Paxton did as he was told, although, despite their violent red color, his fingers didn’t seem to hurt much at all.
“Better?” she said.
They settled down to the chicken liver custard, which was one of his childhood favorites. She had topped it with the
sauce madère,
which he preferred to the béarnaise she’d often made for his father.
“I wonder if you could teach Francie how to cook,” he said offhandedly as his spoon scraped against the bottom of the ramekin.
Freida was surprised but tried not to show it. To her, it was as though they were engaged in some elaborate game. She thought she’d set the rules, but given her son’s increasingly incoherent state, she could see that she was just going to have to play along.
“Of course,” she said. “I’m sure she’d be a very able student.”
“She’s amazing, Mother,” he said. “There’s nothing that Francie can’t do.”
Despite the slight lack of focus in his eyes, Freida saw that he was sincere. She knew that he’d long ago learned to imitate sincerity—that he had no real conscience or capability for empathy had been evident to her since he was a young child. But now, looking at him, she saw a flicker of real emotion in them. It pricked at her heart. Was she acting now just out of selfishness? The things he’d done—she wouldn’t have to live much longer with them. And there was no chance for him and Francie. Ever. Even if she could bear to see Francie put herself at risk by marrying him, he had already made their future together impossible. That he’d killed Lillian, she had no doubt. The other things? She didn’t need to think any further about them. It would do neither of them any good.

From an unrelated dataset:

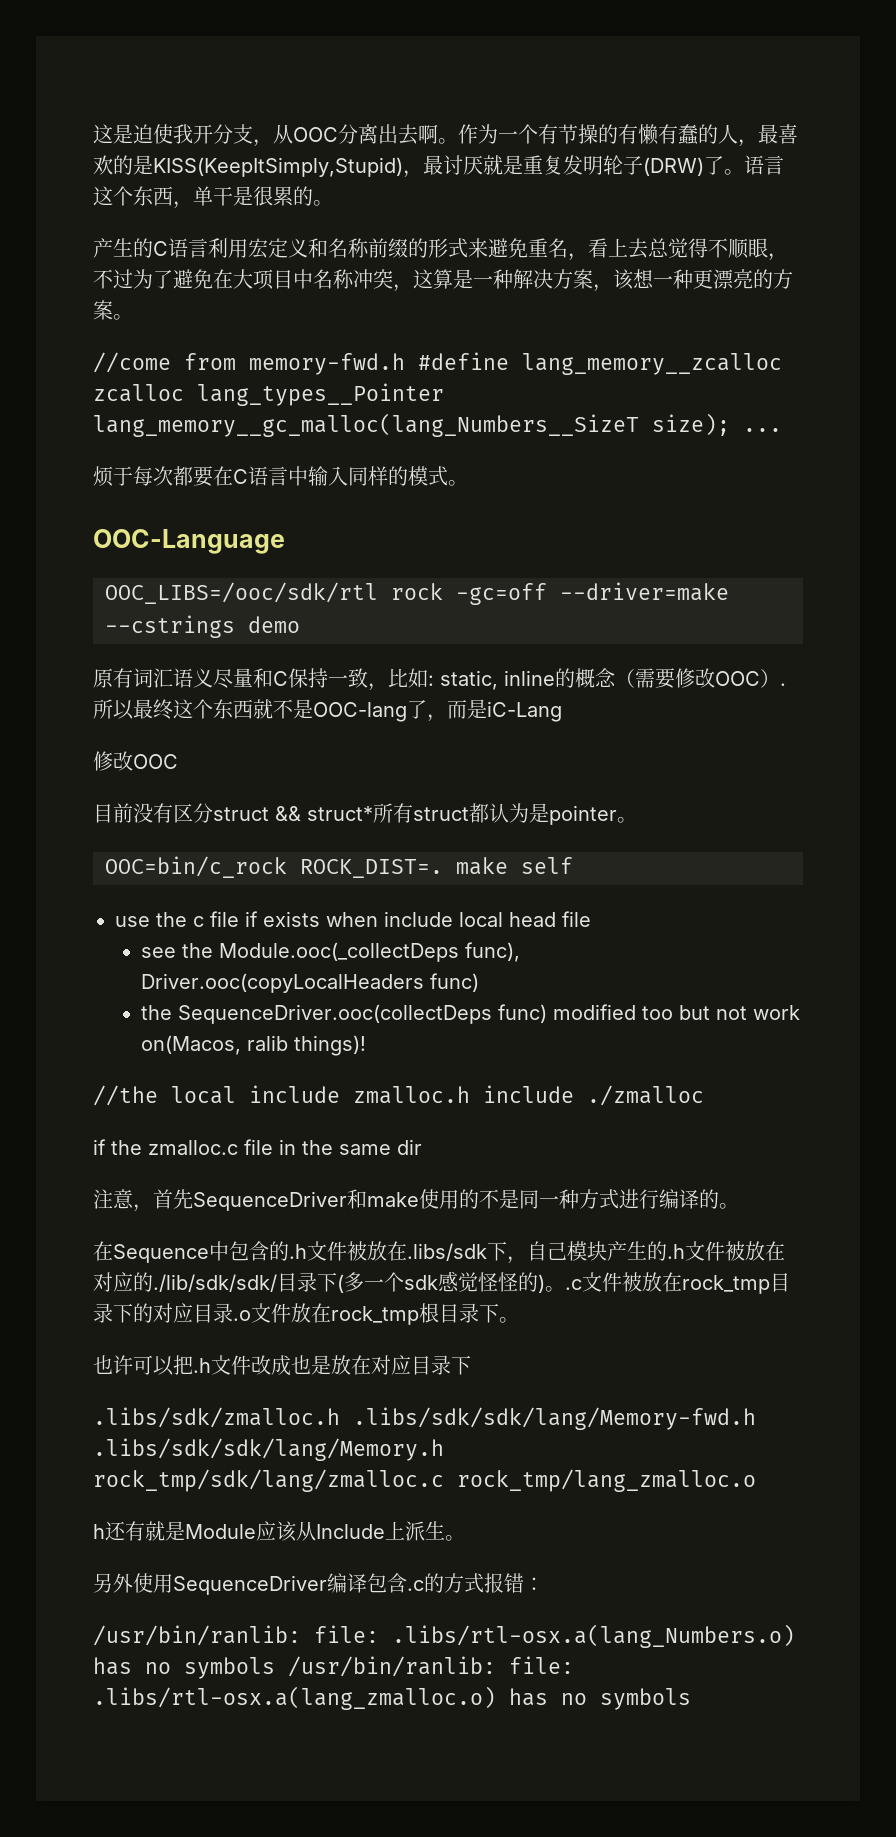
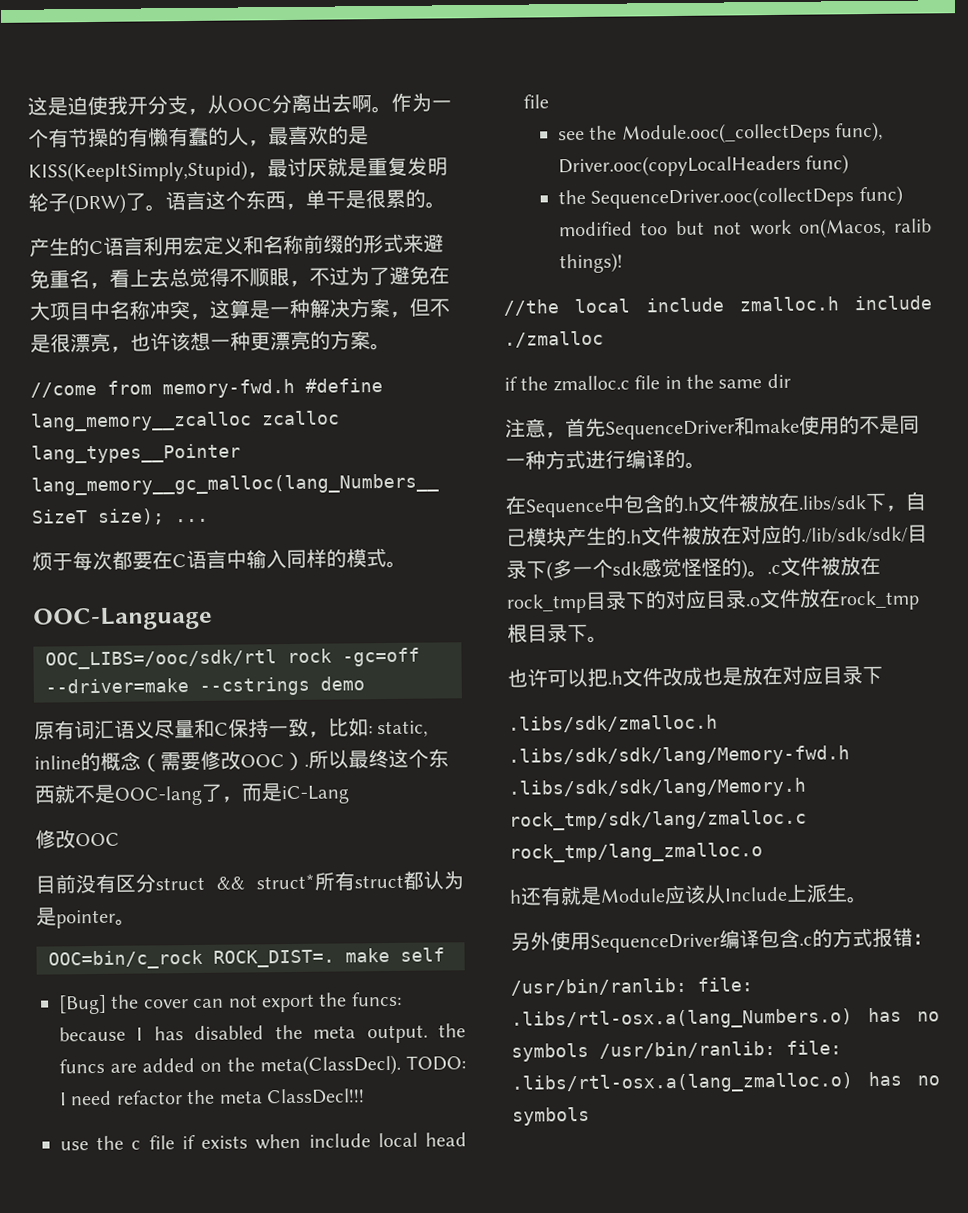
(613, 288) none -> [409,297,451,317] [30,332,171,353] 但不是很漂亮，也许
(573, 865) none -> [58,991,402,1015] [59,1023,466,1044] [59,1054,466,1077] [59,1088,365,1106] // [Bug] the cover can not export the funcs: because I has disabled the meta output. the funcs are added on the meta(ClassDecl). TODO: I need refactor the meta ClassDecl!!!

“She’s lovely, Paxton,” she said. “Your father would be very proud.”
Paxton grinned like a small, satisfied boy.
They started on the rest of the meal in silence. She ate small bites of food. She rarely had much of an appetite these days, but tonight she had none. Across the table her son’s movements slowed and became more careless.
She watched as Paxton quickly downed the water in the glass in which he’d soaked his fingers. She was about to object, but stopped herself. Did it really matter? The question shocked her. Was she thinking of him as dead already? She took a large draught of her wine.